Houston, we have SSTV.
The Hamateur Radio Club at my High School is looking into doing Slow Scan TeleVision (SSTV). SSTV is a way to transfer images using sound data - in fact, it uses the same frequency bands as human voices and car alarms.
As such, I downloaded some Windows program and set to work testing it. I don’t have my ham license yet, so since it works on sound, I played the signal through my speakers on one computer and picked it up on the other end of the room with my microphones. This approach has problems - for one, my speakers suck, so they output a very poor noise. Secondly, my microphone sucks, so it can’t hear well. Because of these two problems, I have to play the audio loud enough that I can hear it 120’ away on the far end of my house.

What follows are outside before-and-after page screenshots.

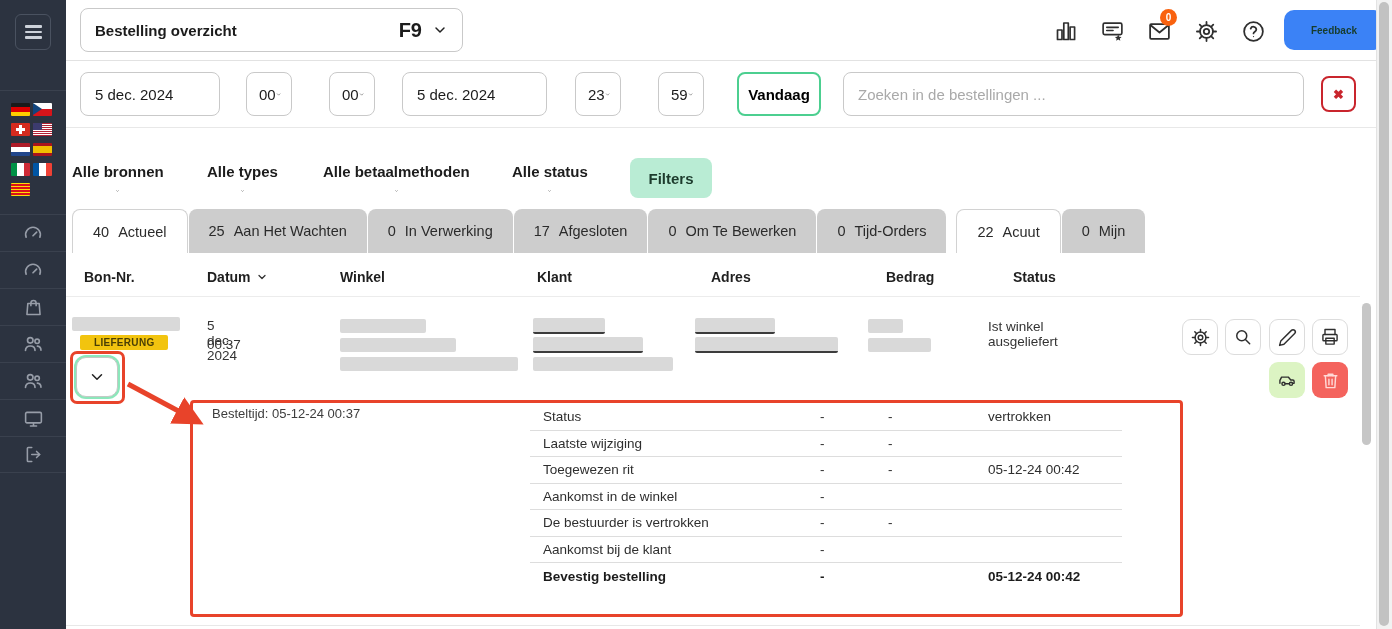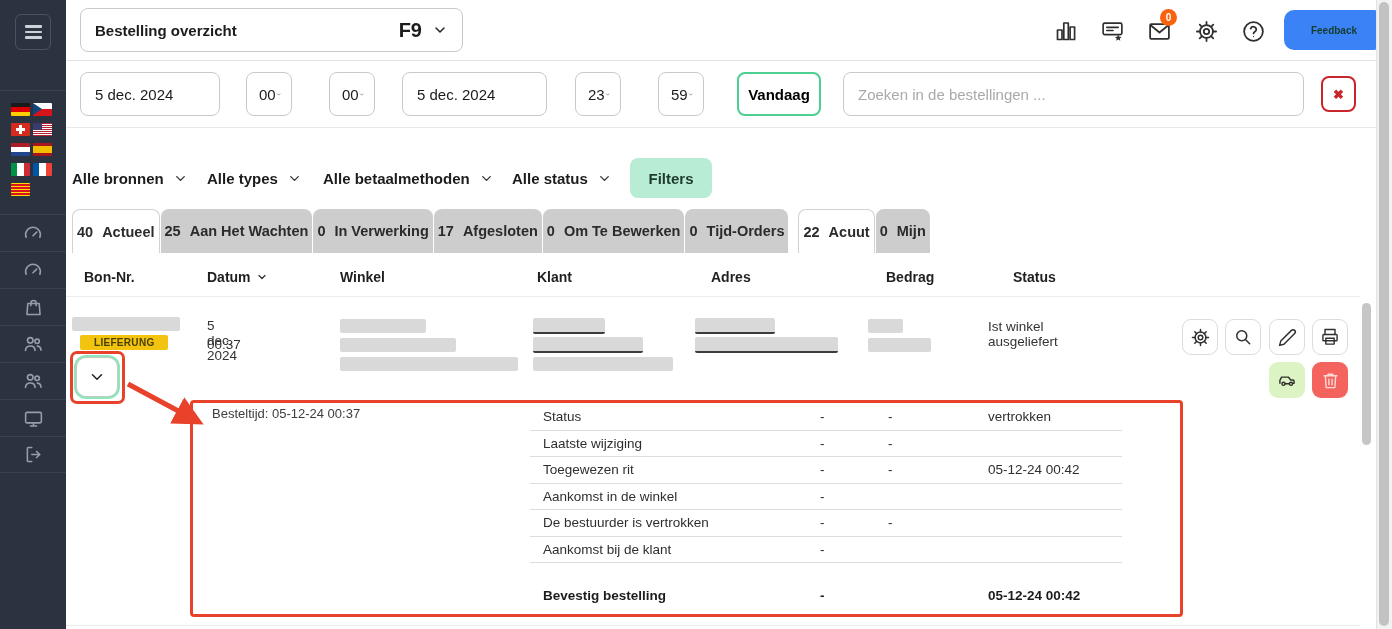"Alle bronnen" .ddl { flex-direction: none -> column }
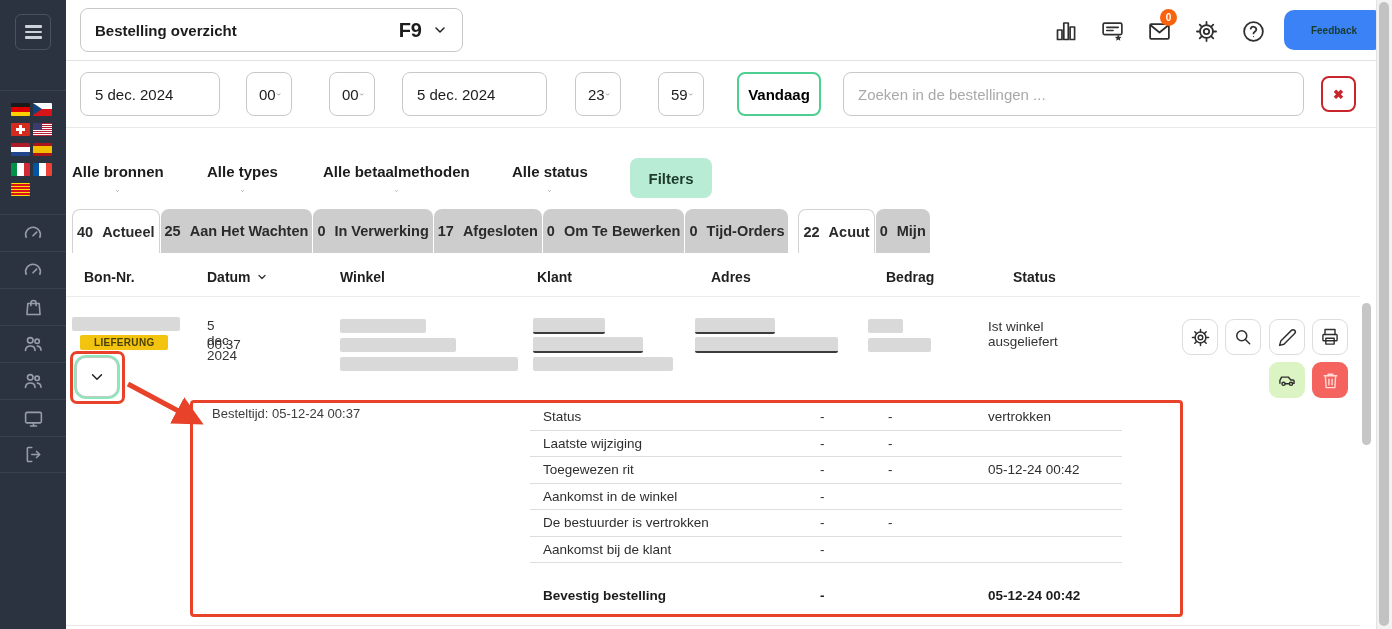"40" .tab { font-weight: 700 -> 400; padding: 0 4px -> 0 20px }
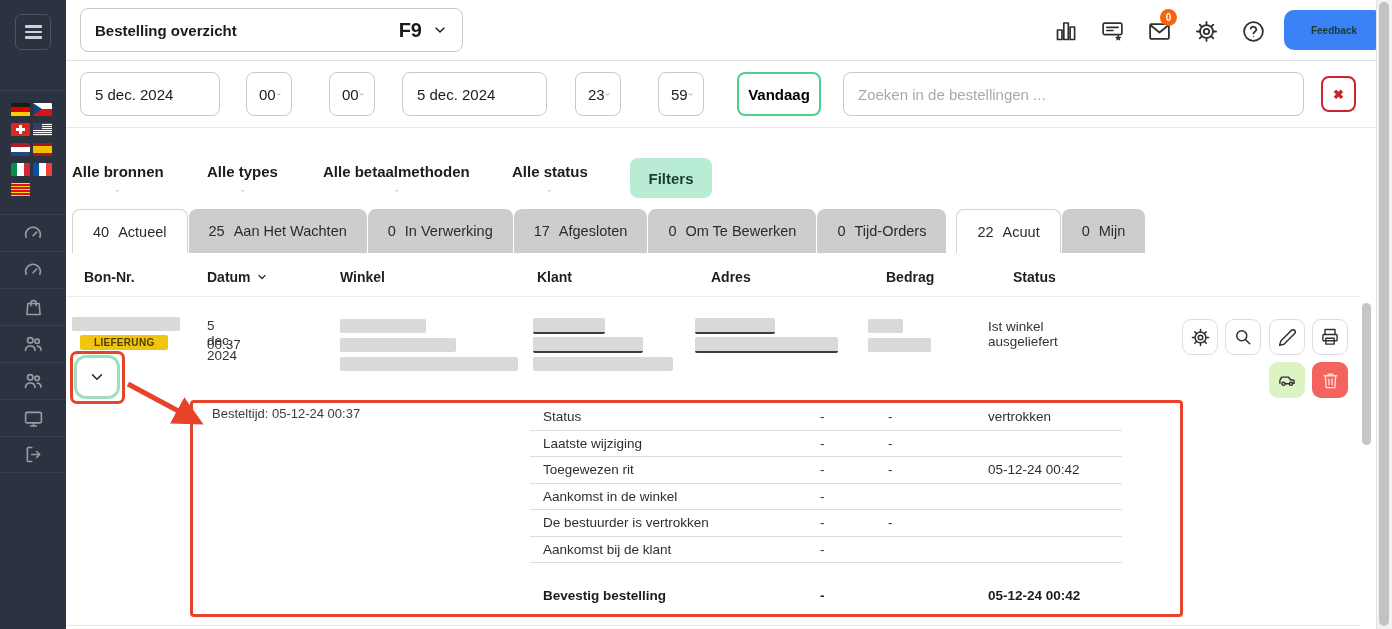"Bevestig bestelling" .drow:last-child { margin-top: 19px -> none }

In case you didn’t know, I work in a twelve foot cube that’s packed so full of computers that it heats up to over 90 degrees on a regular basis. SSTV sounds a lot like a car alarm. Spending my afternoon in a small heated box with a car alarm just to transfer a 240×320 color picture ten feet is an experience to be avoided (it takes about 2 minutes to transfer one picture that size). I’m sure that over radio it’s not so loud.
I will say, though, that I was impressed with the software I was using. MMSSTV has it’s own idiosyncrasies, but it works both intuitively and out of the box, and is fun to mess with to boot.